▸ **TO DO**
Would you return the data below exactly as it stands, with every picture left out?

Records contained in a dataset
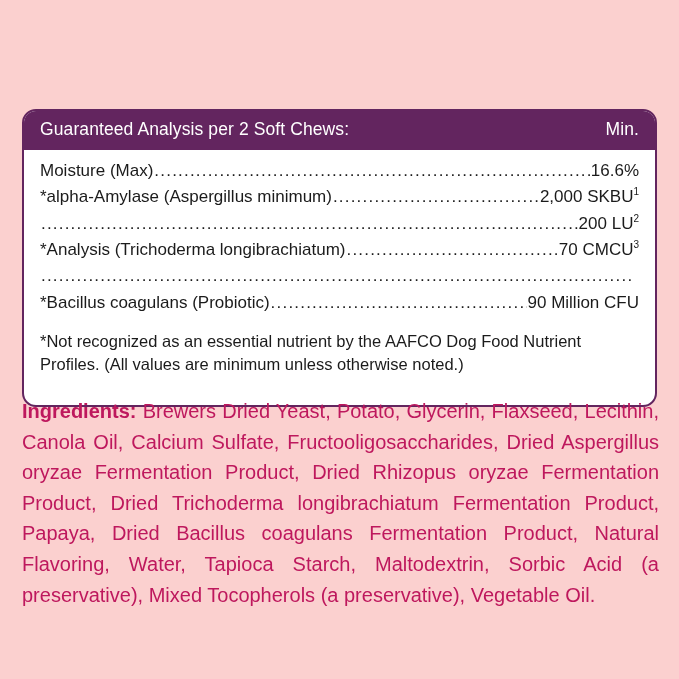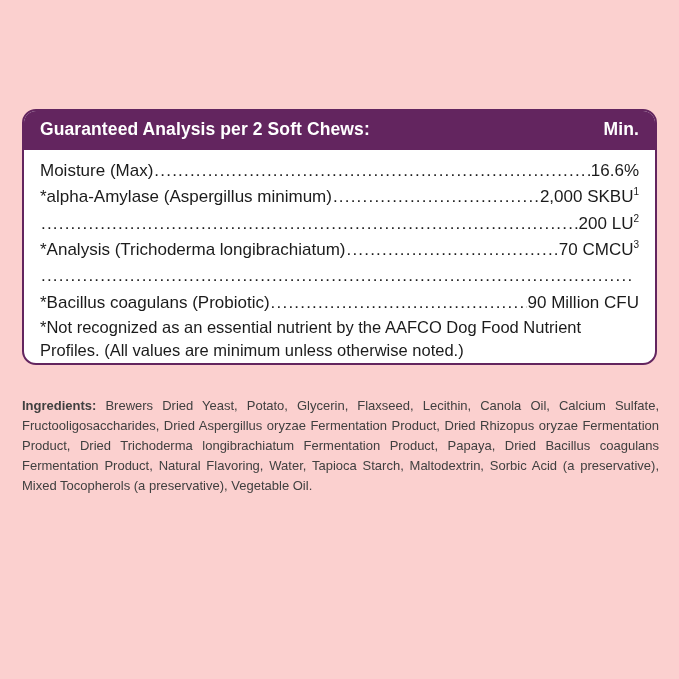"Guaranteed Analysis per 2 Soft" .panel-header { font-weight: bold -> normal }
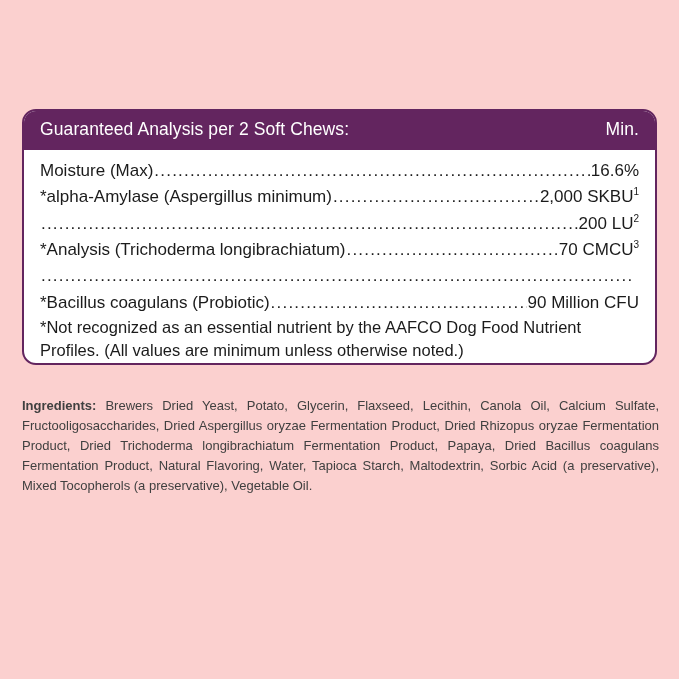"Moisture (Max)" .panel-body { padding: 8px 16px 0 16px -> 8px 16px 28px 16px }
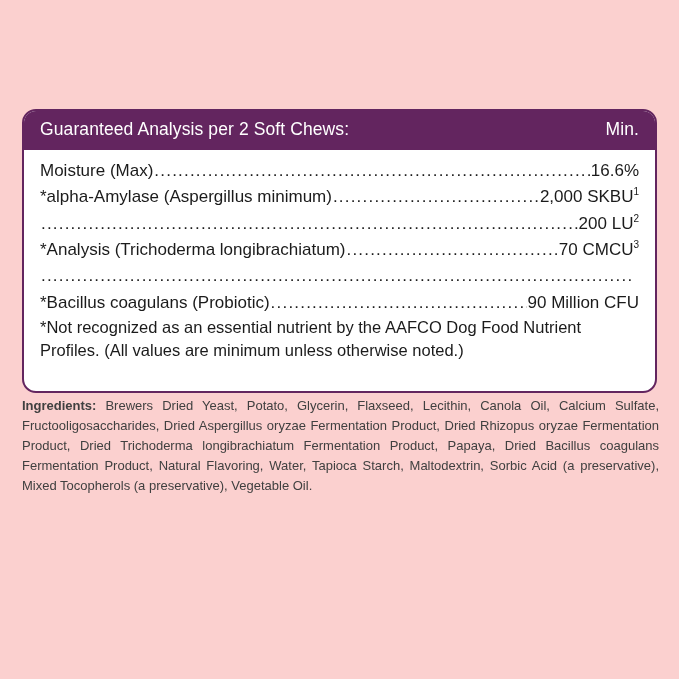"*Not recognized as an essential" .footnote { margin-top: 0 -> 14px }
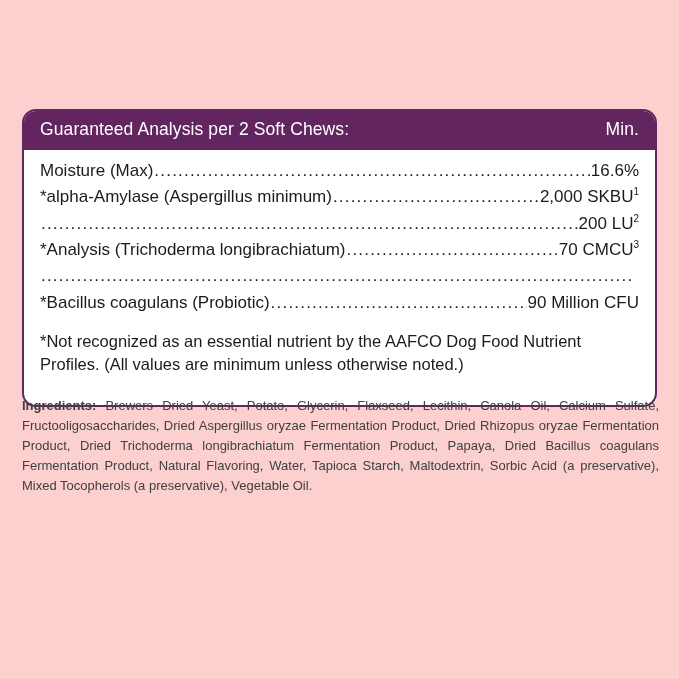"Ingredients: Brewers Dried Yeast," .ingredients { color: #404040 -> #be185d; font-size: 13px -> 20px }
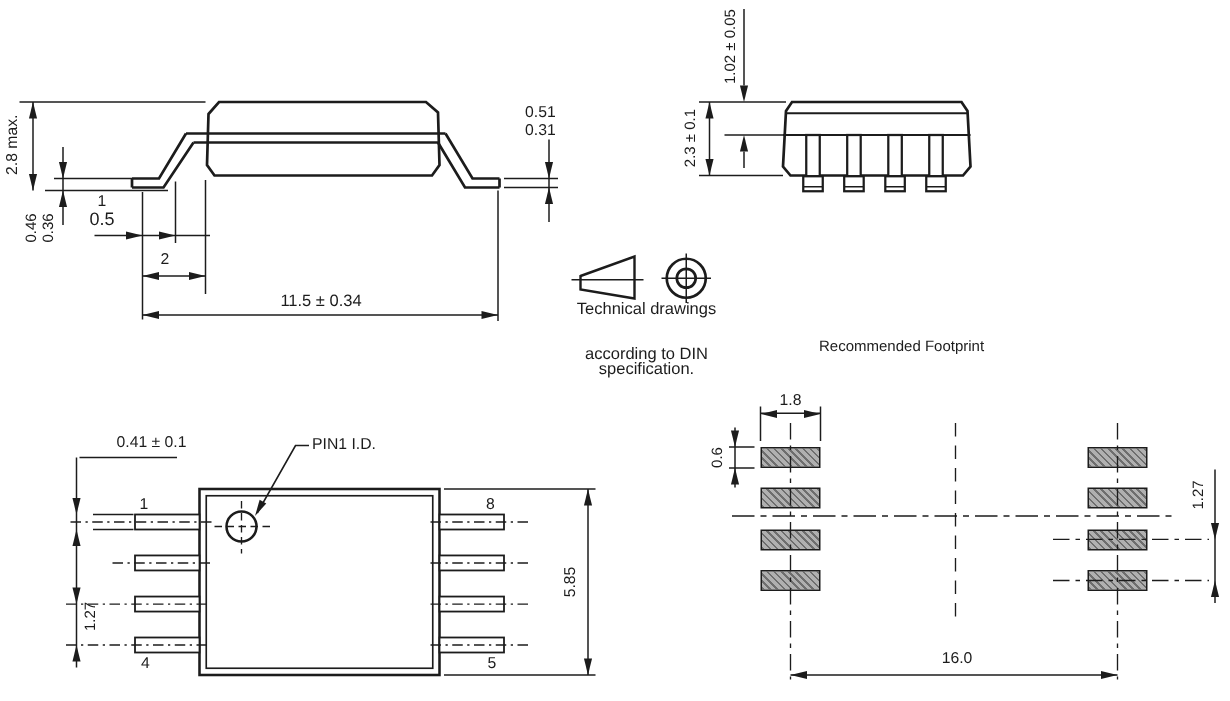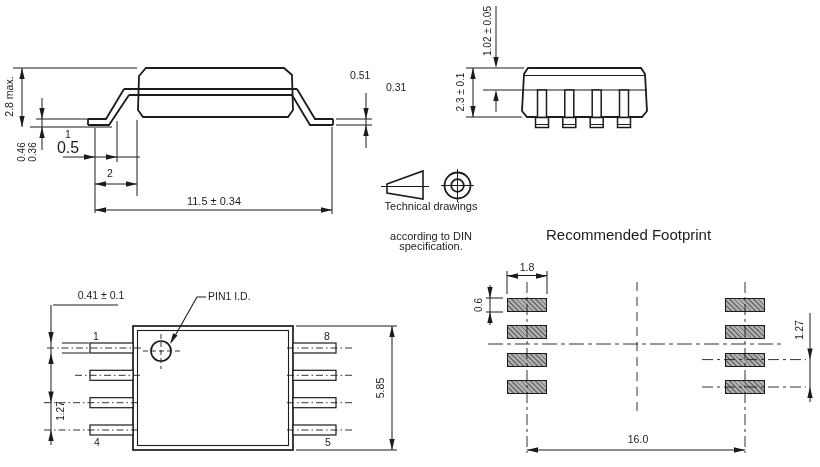"0.31" span { margin-left: 36px -> none }
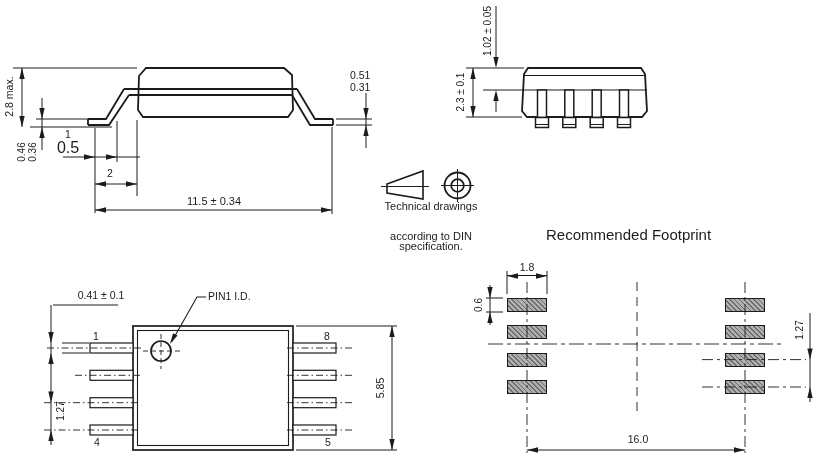"0.5" div.lbl { font-size: 16px -> 12px }
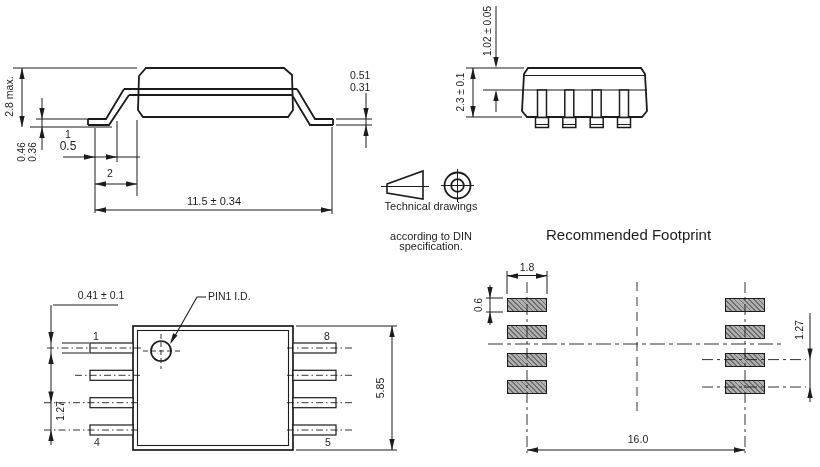"Recommended Footprint" div.lbl { font-size: 15px -> 10px }
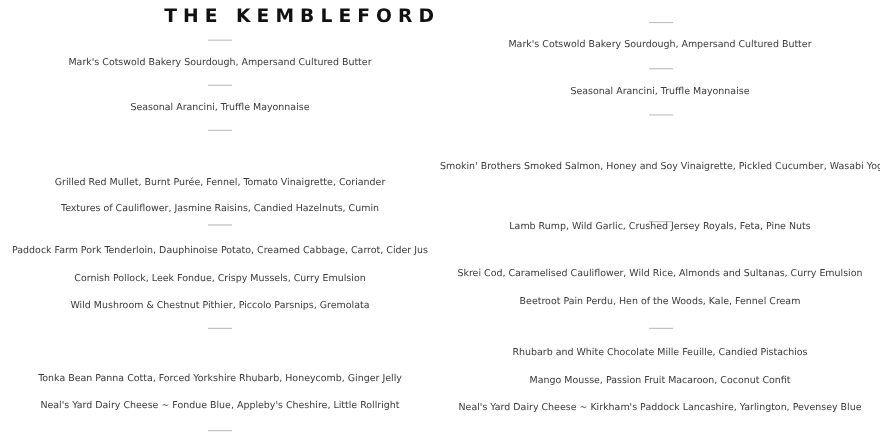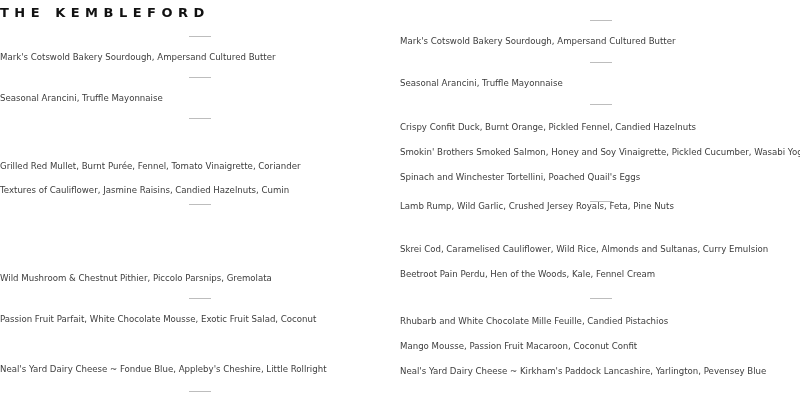"THE KEMBLEFORD" .title { font-size: 13px -> 17px; text-align: left -> right }
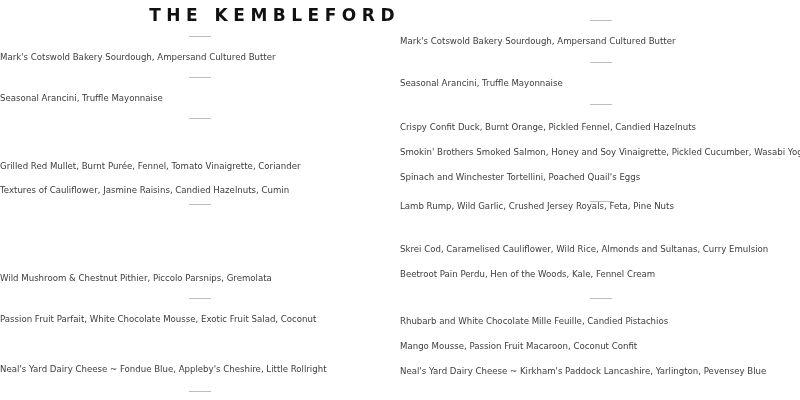"Mark's Cotswold Bakery Sourdough," .item { text-align: left -> center }
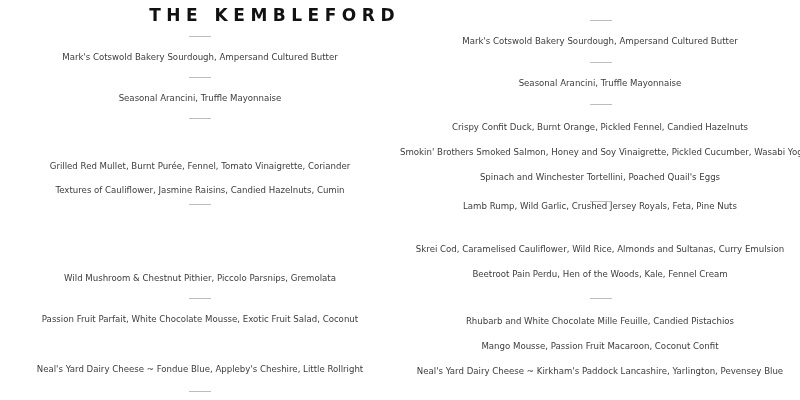"Crispy Confit Duck, Burnt Orange," div.item { html: <div>Crispy Confit Duck, Burnt Orange, Pickled Fennel, Candied Hazelnuts</div> -> none }
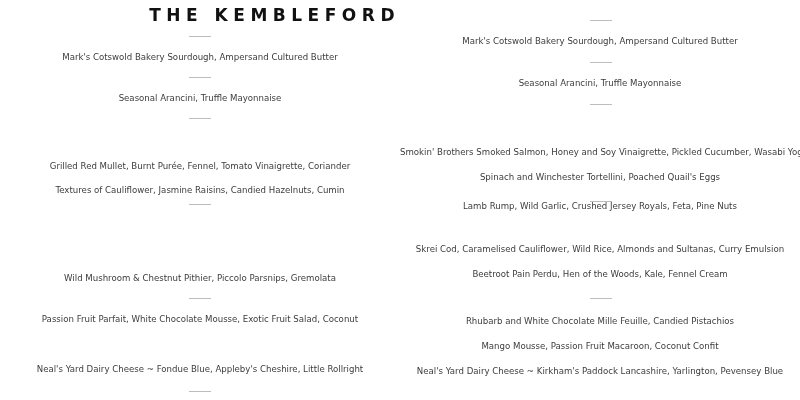"Spinach and Winchester Tortellini," div.item { html: <div>Spinach and Winchester Tortellini, Poached Quail's Eggs</div> -> none }
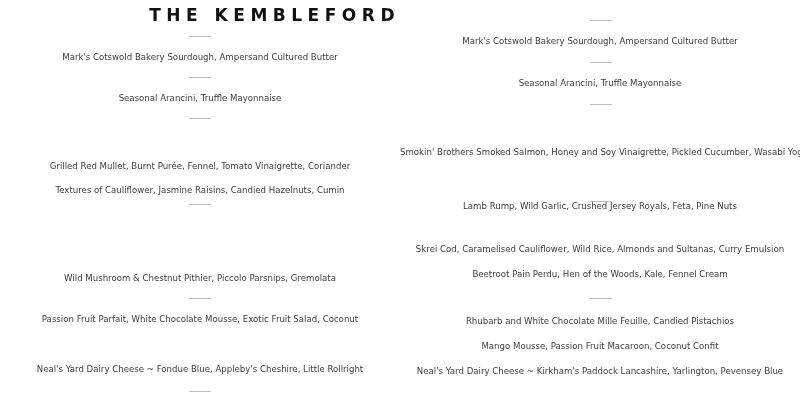"Paddock Farm Pork Tenderloin," div.item { html: none -> <div>Paddock Farm Pork Tenderloin, Dauphinoise Potato, Creamed Cabbage, Carrot, Cider Jus</div> }
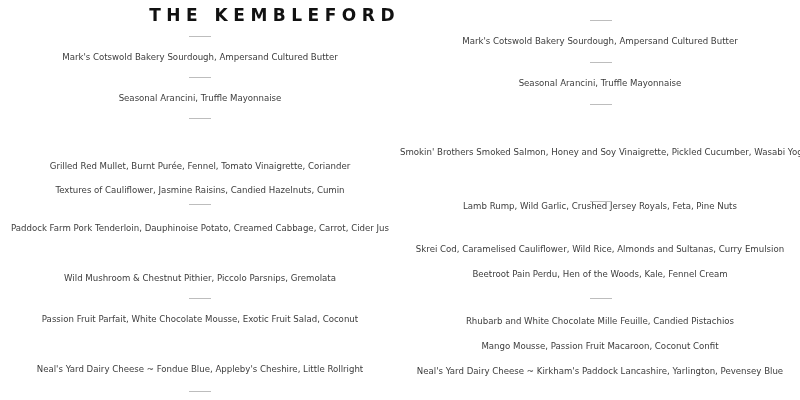"Cornish Pollock, Leek Fondue, Crispy" div.item { html: none -> <div>Cornish Pollock, Leek Fondue, Crispy Mussels, Curry Emulsion</div> }
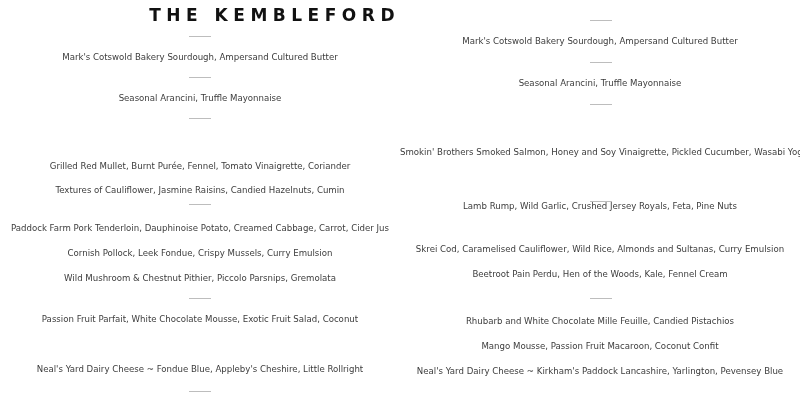"Passion Fruit Parfait, White Chocolate" div.item { html: <div>Passion Fruit Parfait, White Chocolate Mousse, Exotic Fruit Salad, Coconut</div> -> none }
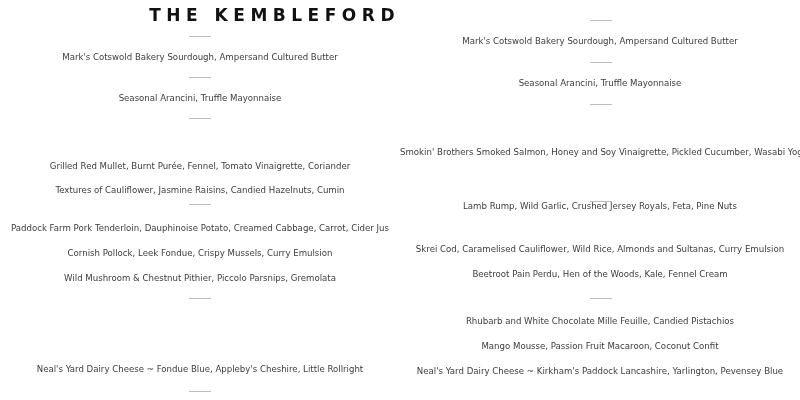"Tonka Bean Panna Cotta, Forced" div.item { html: none -> <div>Tonka Bean Panna Cotta, Forced Yorkshire Rhubarb, Honeycomb, Ginger Jelly</div> }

▸ **RESULT**
"Guaranteed Analysis per 2 Soft" .panel-header { font-weight: bold -> normal }
"Moisture (Max)" .panel-body { padding: 8px 16px 0 16px -> 8px 16px 28px 16px }
"*Not recognized as an essential" .footnote { margin-top: 0 -> 14px }
"Ingredients: Brewers Dried Yeast," .ingredients { color: #404040 -> #be185d; font-size: 13px -> 20px }
"0.31" span { margin-left: 36px -> none }
"0.5" div.lbl { font-size: 16px -> 12px }
"Recommended Footprint" div.lbl { font-size: 15px -> 10px }
"THE KEMBLEFORD" .title { font-size: 13px -> 17px; text-align: left -> right }
"Mark's Cotswold Bakery Sourdough," .item { text-align: left -> center }
"Crispy Confit Duck, Burnt Orange," div.item { html: <div>Crispy Confit Duck, Burnt Orange, Pickled Fennel, Candied Hazelnuts</div> -> none }
"Spinach and Winchester Tortellini," div.item { html: <div>Spinach and Winchester Tortellini, Poached Quail's Eggs</div> -> none }
"Paddock Farm Pork Tenderloin," div.item { html: none -> <div>Paddock Farm Pork Tenderloin, Dauphinoise Potato, Creamed Cabbage, Carrot, Cider Jus</div> }
"Cornish Pollock, Leek Fondue, Crispy" div.item { html: none -> <div>Cornish Pollock, Leek Fondue, Crispy Mussels, Curry Emulsion</div> }
"Passion Fruit Parfait, White Chocolate" div.item { html: <div>Passion Fruit Parfait, White Chocolate Mousse, Exotic Fruit Salad, Coconut</div> -> none }
"Tonka Bean Panna Cotta, Forced" div.item { html: none -> <div>Tonka Bean Panna Cotta, Forced Yorkshire Rhubarb, Honeycomb, Ginger Jelly</div> }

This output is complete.